Recently, I worked with a Muslim child to develop a prescription poem in a creative writing workshop. This was one of the things I did in as a part of my social work placement. Prescription poetry similar to what a medical doctor does, prescribes something (medicine usually) to make a person feel better. The kids were tasked with writing lists of things that made them feel good, and you bet there was a lot of fortnite on their lists.
An example list of some eye-catching feel-good every day joys included the sensations linked with smell, spending time with someone they loved and my favorite, sleeping.
On this example list of the class’ feel-goods, was the listing of ‘Crispy Bacon’.
The Muslim child instantly reacted when he saw that listed, citing that he thinks it is disgusting and he’s not supposed to like that. This interaction made me think about whether or not such a workshop, which was presented to a pretty multicultural group of kids, should have had named Crispy Bacon. I sympathised with the kid by saying “Yeah, I can see how you wouldn’t like that. Don’t worry, this isn’t personally for you but rather something anther student wrote.”
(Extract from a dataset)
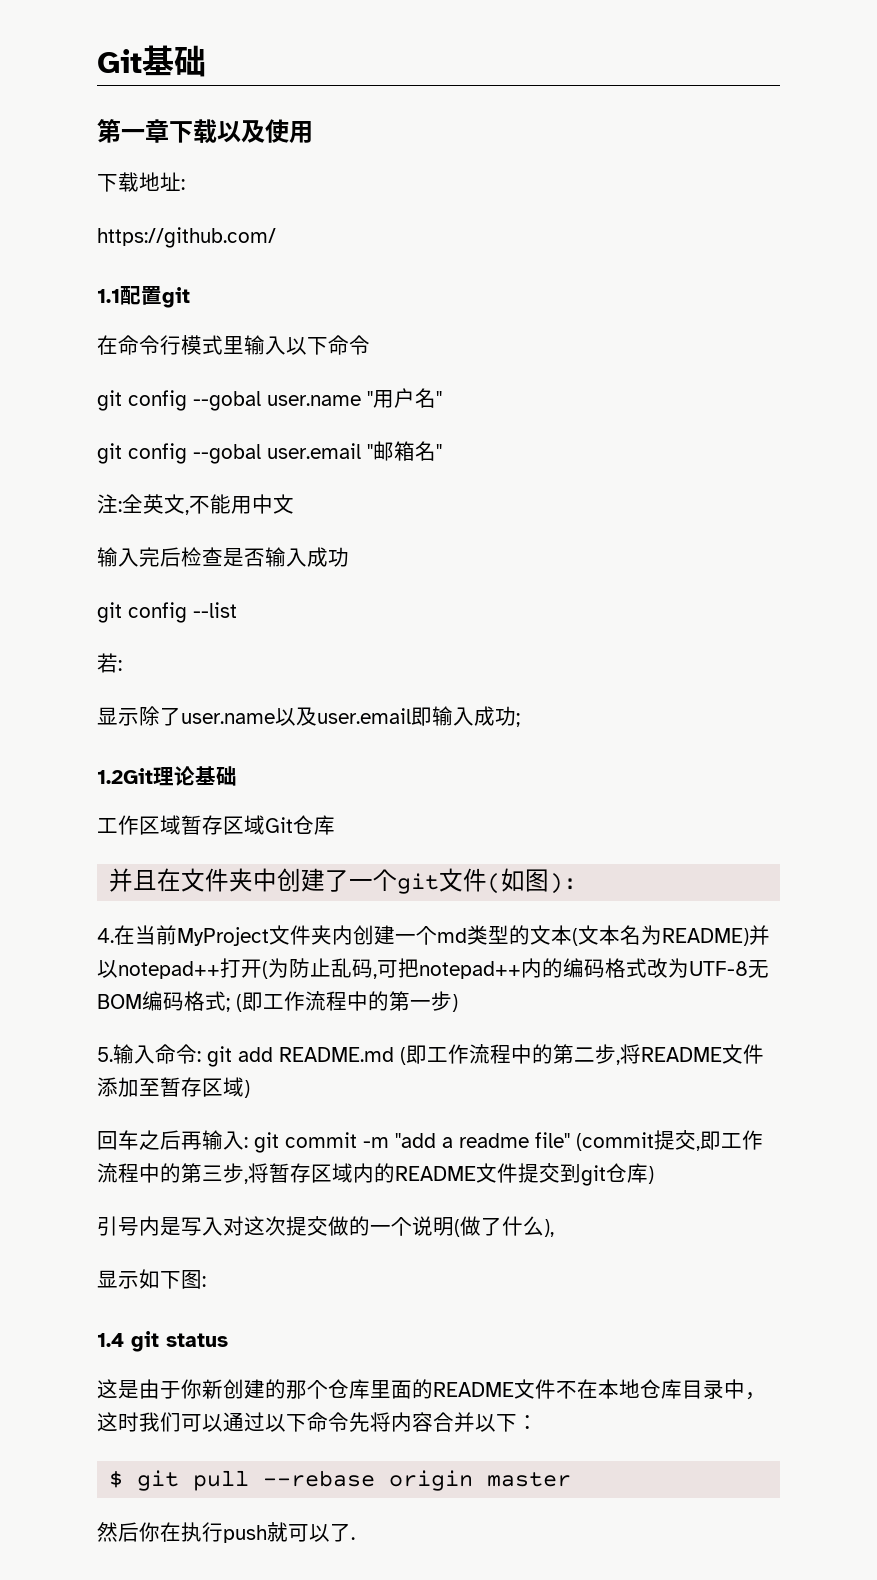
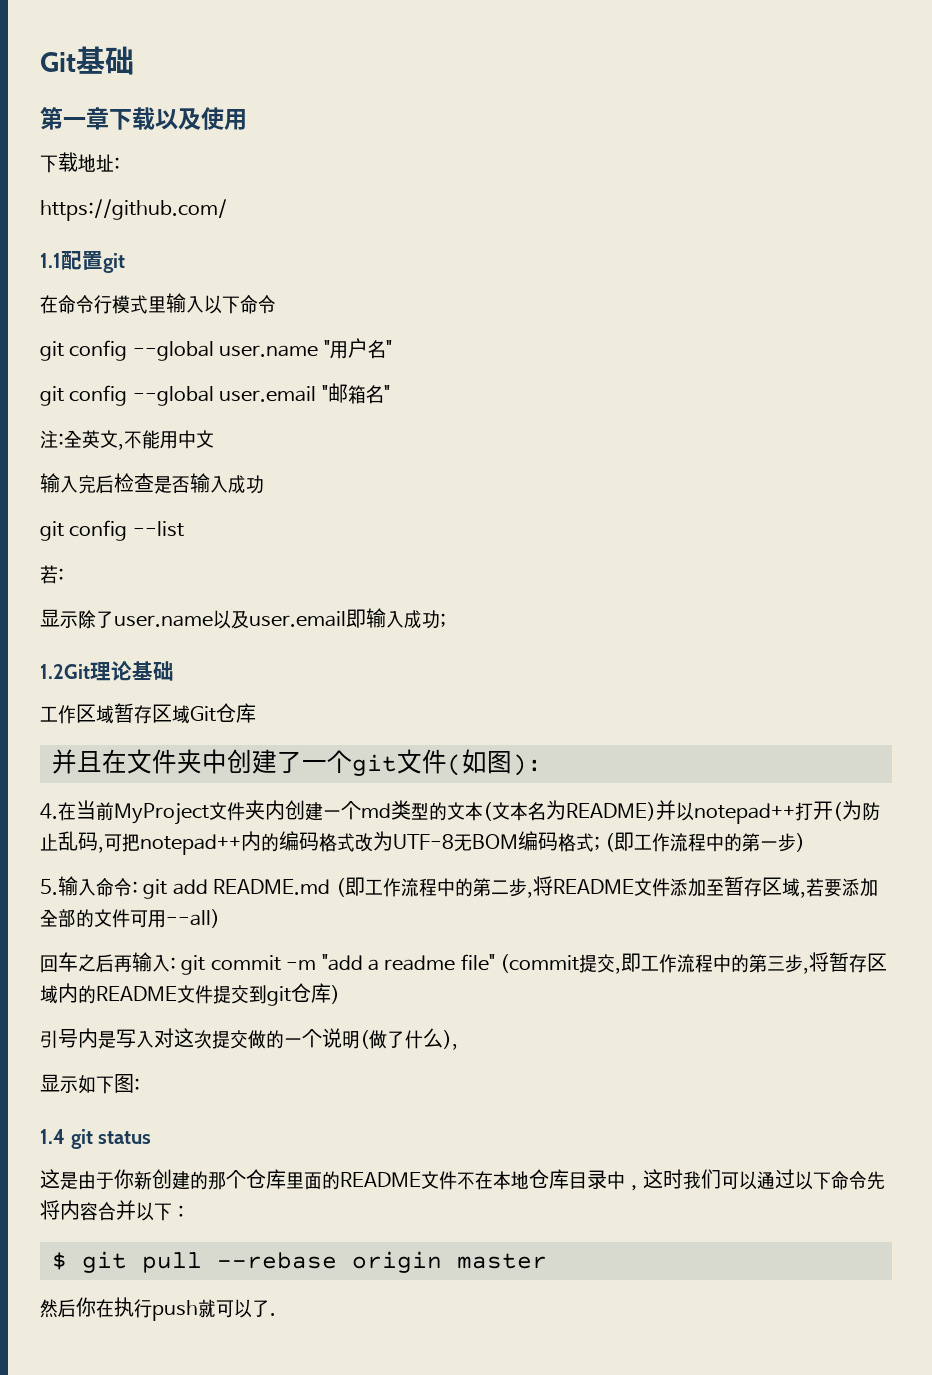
[193,391,261,411] --gobal -> [132,341,214,361] --global
[193,444,261,464] --gobal -> [132,386,214,406] --global
[244,1080,250,1098] ) -> [799,878,878,898] [40,909,220,928] ,若要添加全部的文件可用--all)

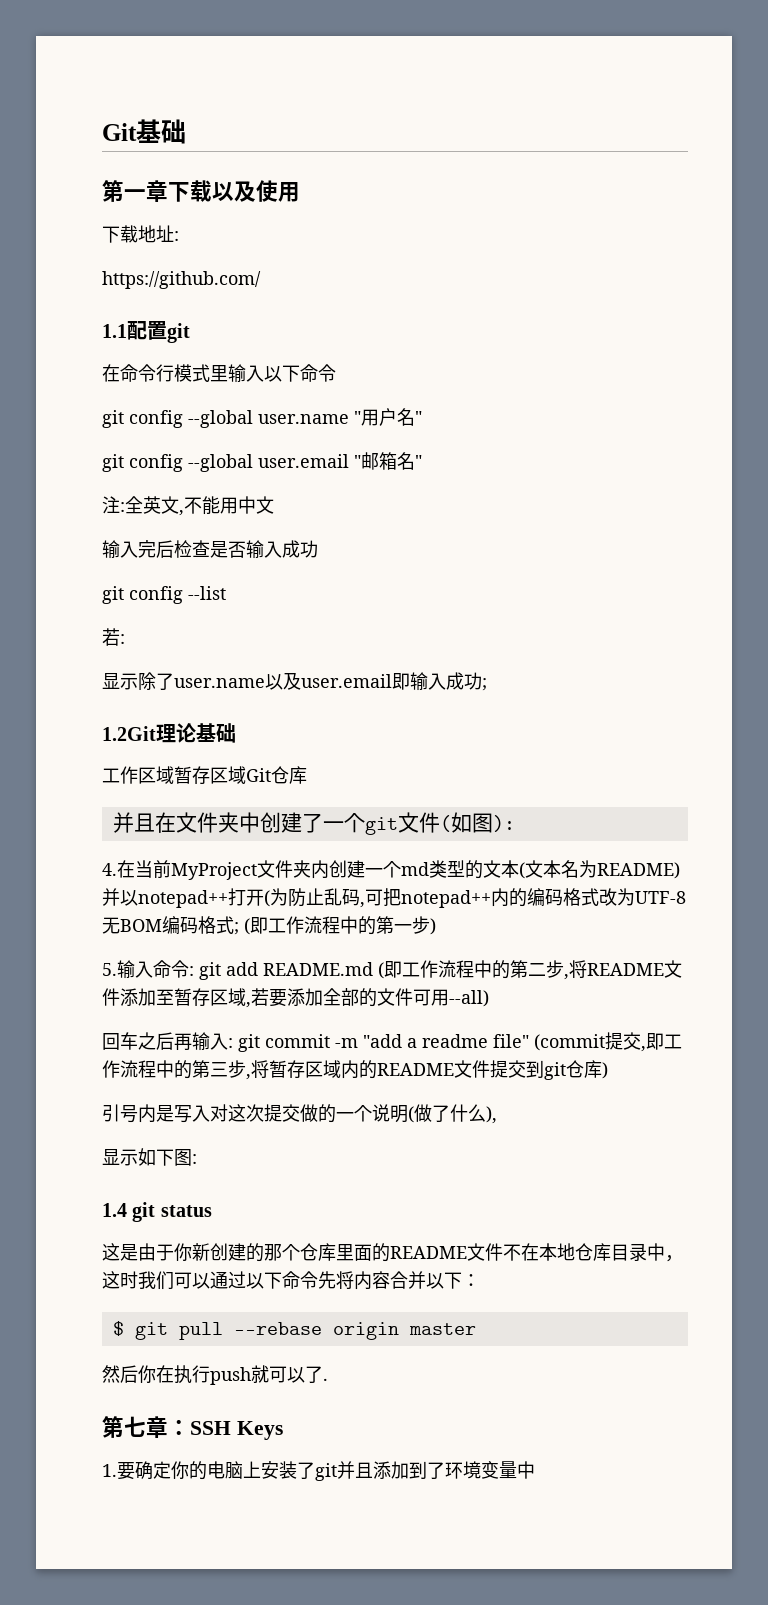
(276, 1314) none -> [102,1416,283,1440] [102,1461,535,1481] // 第七章：SSH Keys // 1.要确定你的电脑上安装了git并且添加到了环境变量中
This brought up a few interesting ideas, on one hand I thought this listing could be omitted so that cultural safety for the kid could be ensured in case there was offence. On the other hand however, the child will undoubtedly be exposed to this idea in multiple avenues in their life and will need to learn that other people life differently from their own culture. This also touches on issues of censorship within practice.
I came to the conclusion in a school that had a higher percentage of Muslim students, omitting Bacon would probably make a more relatable list. However, omitting it from a group of student’s might make assumptions on their cultural practices. While I myself am not Muslim, I know some aspects about Islamic beliefs and cultural practices. With that said, I am no expert and would always treat whoever I am working with in a social work/human services space as the expert, and I simply the facilitator of their knowledge.
This goes with a workshop like this, which specifically focuses on what the children most enjoy in their lives. This inherently is subjective and even though not eating bacon is a collective cultural practice, it still occurs on that individual level that I should not ever assume. But if they didn’t take part, knowing that others do is a powerful tool to help show diversity of cultural practices in small, every day ways. Since my supervision session and after the workshop in particular, I think it ultimately helped showed a different way of living life, although briefly.
Yes, that supervision session was an hour-long. As a social worker, I feel like being able to unpack micro-interactions like that are a powerful tool in critical reflection. Focusing on a whole interview in reflection is just too much, but focusing on one particularly moment in a client interview helps inform the rest of the interactions and shows how little mirco-skills inform client dynamics. This is something I wish to further explore, how to really think critically for potential other social workers reading.